A paralogue of the SFTPC gene, which is expressed exclusively in the lungs in other vertebrates, is in lungless salamanders expressed in the larval integument instead. When going through metamorphosis, it disappears from the integument and appears in the buccopharynx in adults. It is suggested the gene
facilitate extrapulmonary respiration through the production of pulmonary surfactant-like secretions.

=== Chemoreception ===
Another distinctive feature is the presence of a vertical slit between the nostril and upper lip, known as the "nasolabial groove". The groove is lined with glands, and enhances the salamander's chemoreception which is correlated with a higher degree of olfactory lobe and nasal mucous membrane development in plethodontids. The presence of this specialized structure is likely related to the absence of lungs in these salamanders. Though some lunged salamanders do exhibit similar structures, they are reduced in size and are not arranged near the nostrils (i.e. nares) in the same fashion as plethodontids. Due to the fact that plethodontids cannot generate air pressure via expulsion of air from the lungs and through the nares, they are presented with the challenge of removing water and debris from the nasal passages which has the potential to significantly limit olfactory processes. As such, the nasolabial grooves are structured in a way that maximizes drainage from the nose. The groove is deeper and more narrow directly around the nares and the orifices of the glands are slightly elevated both of which aid in the gravitational flow of fluid from the nares and nasal depression.
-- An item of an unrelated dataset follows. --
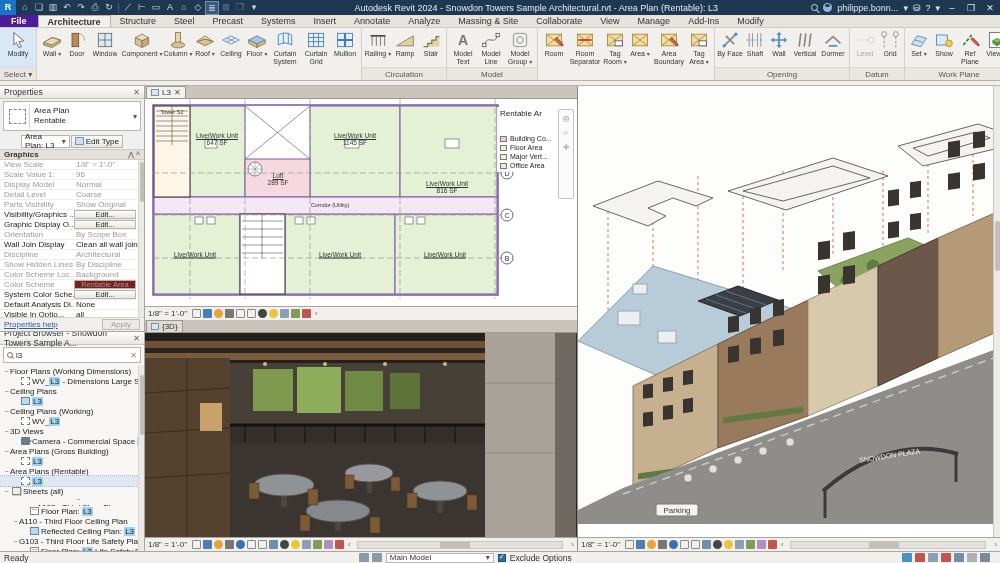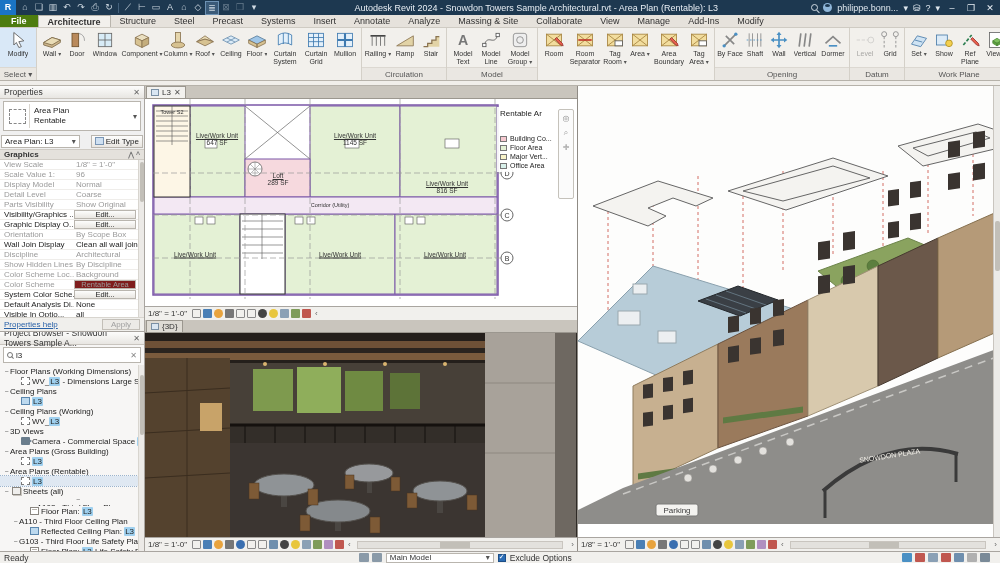"File" .rtab.file { background: #4d7c0f -> #4c1d95 }
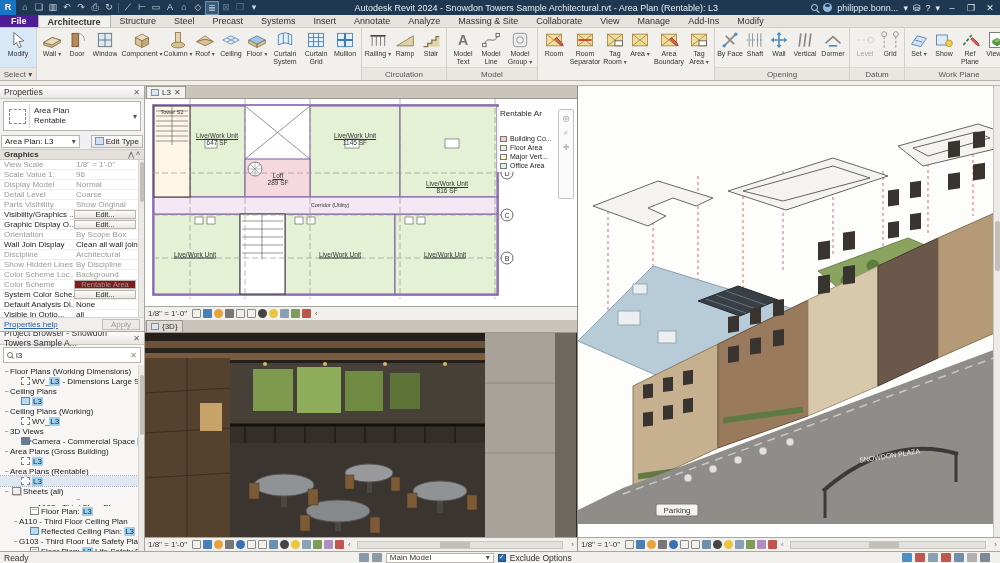"Area Plan: L3" .instrow { gap: 11px -> 1px; padding: 0 1px -> 0 21px }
Additionally, the nasolabial glands around the margins of the nares secrete a fatty film which further encourages the removal of water from the nasal passages due to differences in polarity between water and the lipid secretions.

== Evolutionary history ==
Plethodontidae are estimated to have split from their sister group Amphiumidae around the K-Pg boundary, and to have diversified during the Paleogene. The origin region of the family is North America, with oldest of the European members of the family known from the Middle Miocene of Slovakia.
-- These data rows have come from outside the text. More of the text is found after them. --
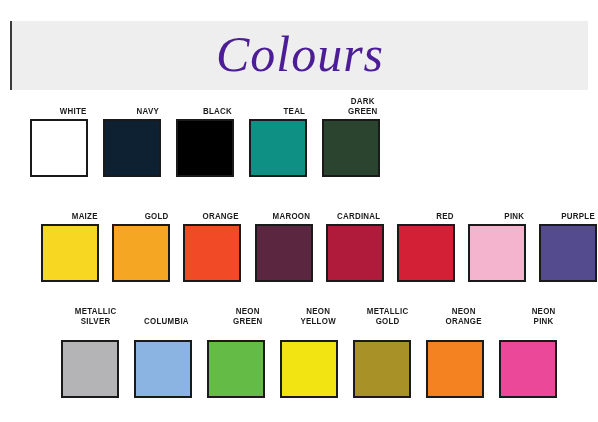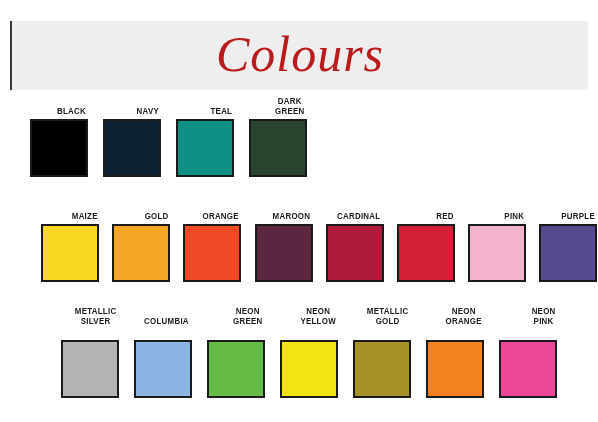"Colours" .title-text { color: #b91c1c -> #4c1d95 }
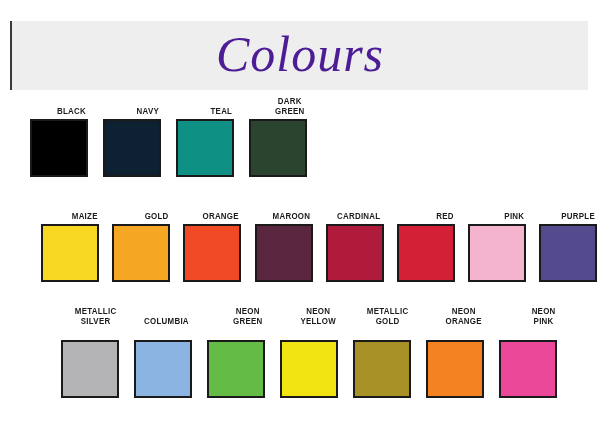"WHITE" div.swatch-cell { html: none -> <div> <div>WHITE</div> <div></div> </div> }
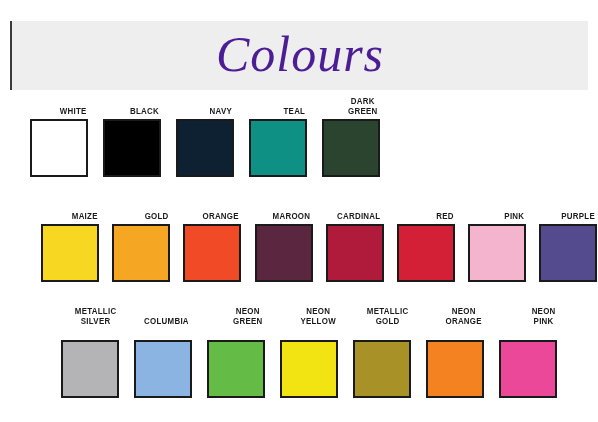"BLACK" div.swatch-cell { order: before "NAVY" -> after "NAVY" }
==Subfamilies and genera==
The family Plethodontidae consists of two extant subfamilies and about 516 to 520 species divided among 29 genera, making up the majority of known salamander species:

| Subfamily | Genus, scientific name, and author | Common name | Species |
Hemidactyliinae Hallowell, 1856
| Aquiloeurycea Rovito, Parra-Olea, Recuero, and Wake, 2015 | | |
| Batrachoseps Bonaparte, 1839 | Slender salamanders | |
| Bolitoglossa Duméril, Bibron & Duméril, 1854 | Tropical climbing salamanders | |
| Bradytriton Wake & Elias, 1983 | Finca Chiblac salamander | |
| Chiropterotriton Taylor, 1944 | Splay-foot salamanders | |
| Cryptotriton García-París & Wake, 2000 | Hidden salamanders | |
| Dendrotriton Wake & Elias, 1983 | Bromeliad salamanders | |
| Eurycea Rafinesque, 1822 | North American brook salamanders | |
| Gyrinophilus Cope, 1869 | Spring salamanders | |
| Hemidactylium Tschudi, 1838 | Four-toed salamanders | |
| Isthmura Dubois and Raffaelli, 2012 | | |
| Ixalotriton Wake and Johnson, 1989 | Jumping salamanders | |
| Nototriton Wake & Elias, 1983 | Moss salamanders | |
| Nyctanolis Elias & Wake, 1983 | Long-limbed salamanders | |
| Oedipina Keferstein, 1868 | Worm salamanders | |
| Parvimolge Taylor, 1944 | Tropical dwarf salamanders | |
| Pseudoeurycea Taylor, 1944 | False brook salamanders | |
| Pseudotriton Tschudi, 1838 | Mud and red salamanders | |
| Stereochilus Cope, 1869 | Many-lined salamanders | |
| Thorius Cope, 1869 | Minute salamanders | |
| Urspelerpes Camp, Peterman, Milanovich, Lamb, Maerz, and Wake, 2009 | Patch-nosed salamanders | |
Plethodontinae Gray, 1850
| Aneides Baird, 1851 | Climbing salamanders | |
| Desmognathus Baird, 1850 | Dusky salamanders | |
| Ensatina Gray, 1850 | Ensatinas | |
| Hydromantes Gistel, 1848 | Web-toed salamanders | |
| Karsenia Min, Yang, Bonett, Vieites, Brandon & Wake, 2005 | Korean crevice salamanders | |
| Phaeognathus Highton, 1961 | Red Hills salamanders | |
| Plethodon Tschudi, 1838 | Slimy and mountain salamanders | |
| Speleomantes Dubois, 1984 | European cave salamanders | |

Following a major revision in 2006, the genus Haideotriton was found to be a synonym of Eurycea, while the genus Lineatriton were made synonyms of Pseudoeurycea.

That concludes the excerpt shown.